Now in its fifth year, the festival is hosting 36 adventurers, its biggest number yet. The main challenge, says Aref Al Suwaidi, vice president of the Emirates Travelers Club who are organising the event, is getting them there. “Some of them are in the middle of the jungle so we need to arrange three or four aeroplanes to get them to Dubai,” he says. Alongside the globe circumnavigators are skiers, mountain climbers, kite surfers, photographers and even a clown on a bicycle. “Some festivals are only for bikers or RV camps where everyone is travelling in a motorhome,” says Al Suwaidi, an adventurer himself (he has travelled to 65 countries by car and last year scaled Mount Kilimanjaro in Tanzania on a camel). “What is unique about the Dubai Travelers Festival is that it is the only festival in the world that combines different types of travelling experts.”

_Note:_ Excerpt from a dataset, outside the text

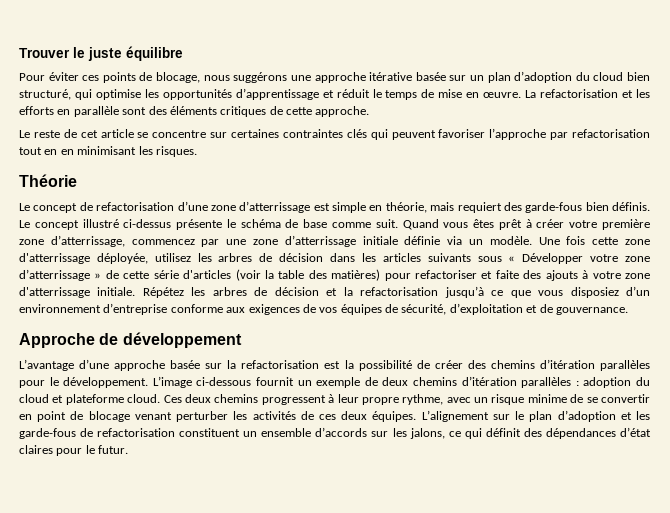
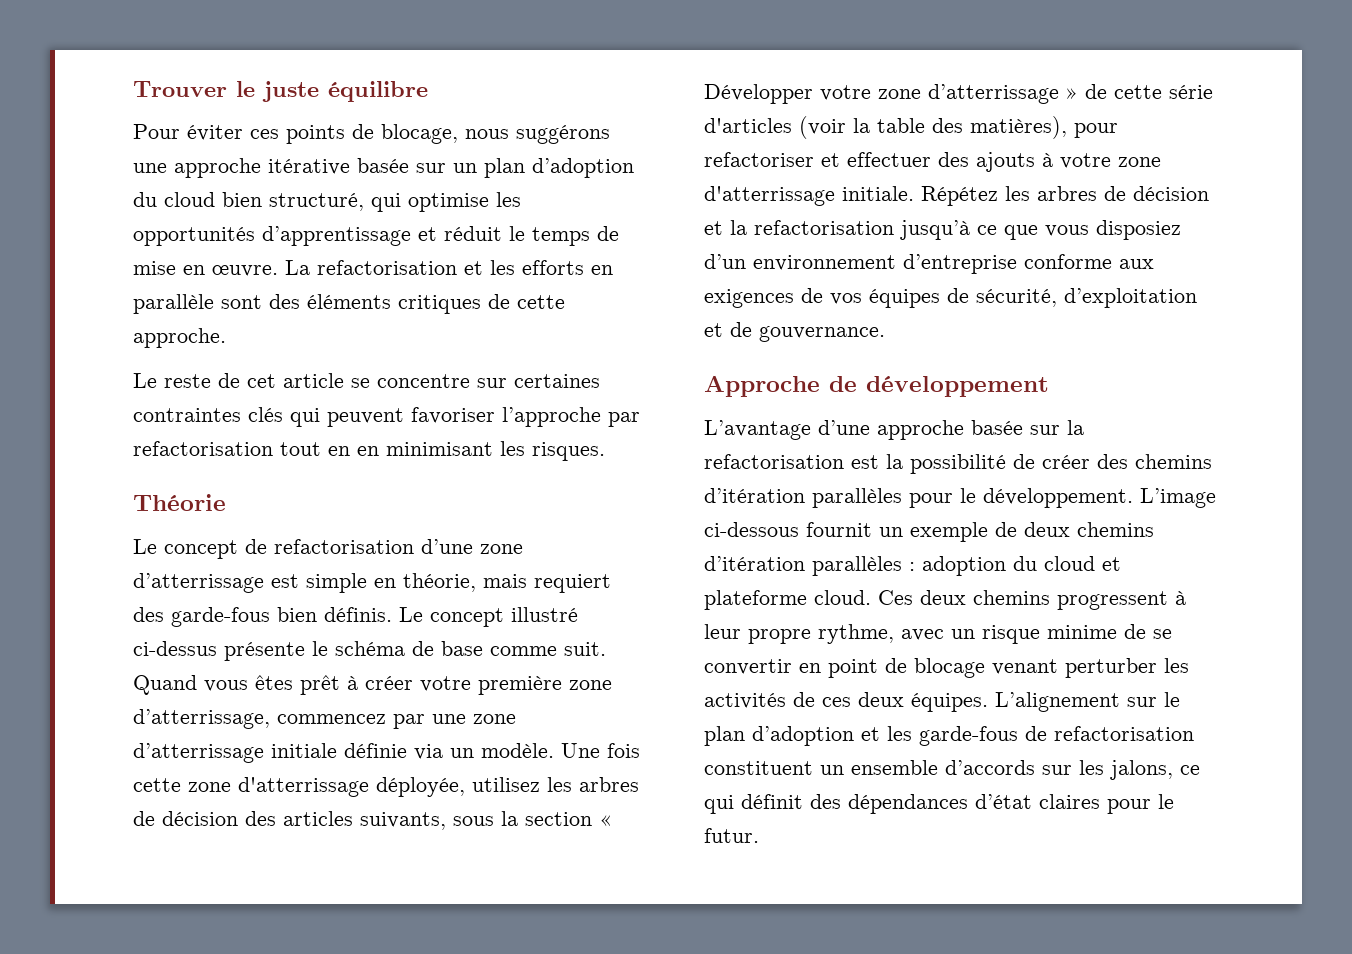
[330,253,502,262] dans les articles suivants sous -> [245,811,592,830] des articles suivants, sous la section
[331,269,381,281] matières) -> [970,116,1067,139] matières),
[495,270,519,279] faite -> [847,152,931,167] effectuer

We look at the main draws of this year’s event:
Huda Zowayed and Maitha Mubarak (UAE)
The Emirati female duo travelled all across Asia, India, Oman and the UAE in a tuk tuk. “We wanted to show that the Emirati lady isn’t just about luxury items and brands,” says Zowayed, who, with Mubarak, also spent a week last year living with the famously introverted Mursi tribe in Ethiopia. “We took the tuk tuk to show people that she can hold down a job, be a mother and be an adventurer.”
Saaed Al Meamri (UAE)
Al Meamri was the first Emirati to climb Everest, and his since scaled all seven of the world’s highest summits. He has travelled to both the North and South Poles and is applying for the Guinness World Record for the longest drive trip, for which, in 2014, he dived continuously for 10 to 12 hours a day for nine days straight, travelling from Fujairah to Abu Dhabi.
Ahmed Al Qasemi (Yemen)
An incredible feat of endurance, Al Qasemi has travelled 50,000km around the world by camel, including the entire African continent. He has survived surprise predator attacks, hostile environments, and relied, for much of the time, on body language to communicate.
Nicolas Marino (Argentina)
A photographer and architect, Marino has travelled in 87 countries and cycled 88,000 km in four continents – all on his bicycle. He speaks six languages and previously lived and worked in China. He has crossed the Mongolian Steppe and reached the most remote parts of the Tibetan Plateau. His work has been published in China’s most popular adventure magazine, Huwai Tanxian. “I am able to relate very intimately to the places I visit,” he says, “thus spending most of the time in nature and with local people which is where I focus most of my interest.”
Max Calderan (Italy)
From the age of seven years old Calderan knew he wanted to explore the UAE’s Empty Quarter. “I said to my mother, “I’ll be the first man able to discover what is inside this desert even if is written that also the Bedouins are scared of it,’” he says. He has since taken on several superhuman tasks, including running non-stop across 360km of Omani desert and 100km in UAE’s Liwa desert during summertime without drinking.
Capucine Trochet (France)
“I think I was born as an adventuress,” says Trochet, who has been travelling in her tari tari boat since 2011, and will soon resume her journey to reach the US. “with all the sadness of wars and economic crisis, people need to dream, to live strong human experiences and that is what travel allows.”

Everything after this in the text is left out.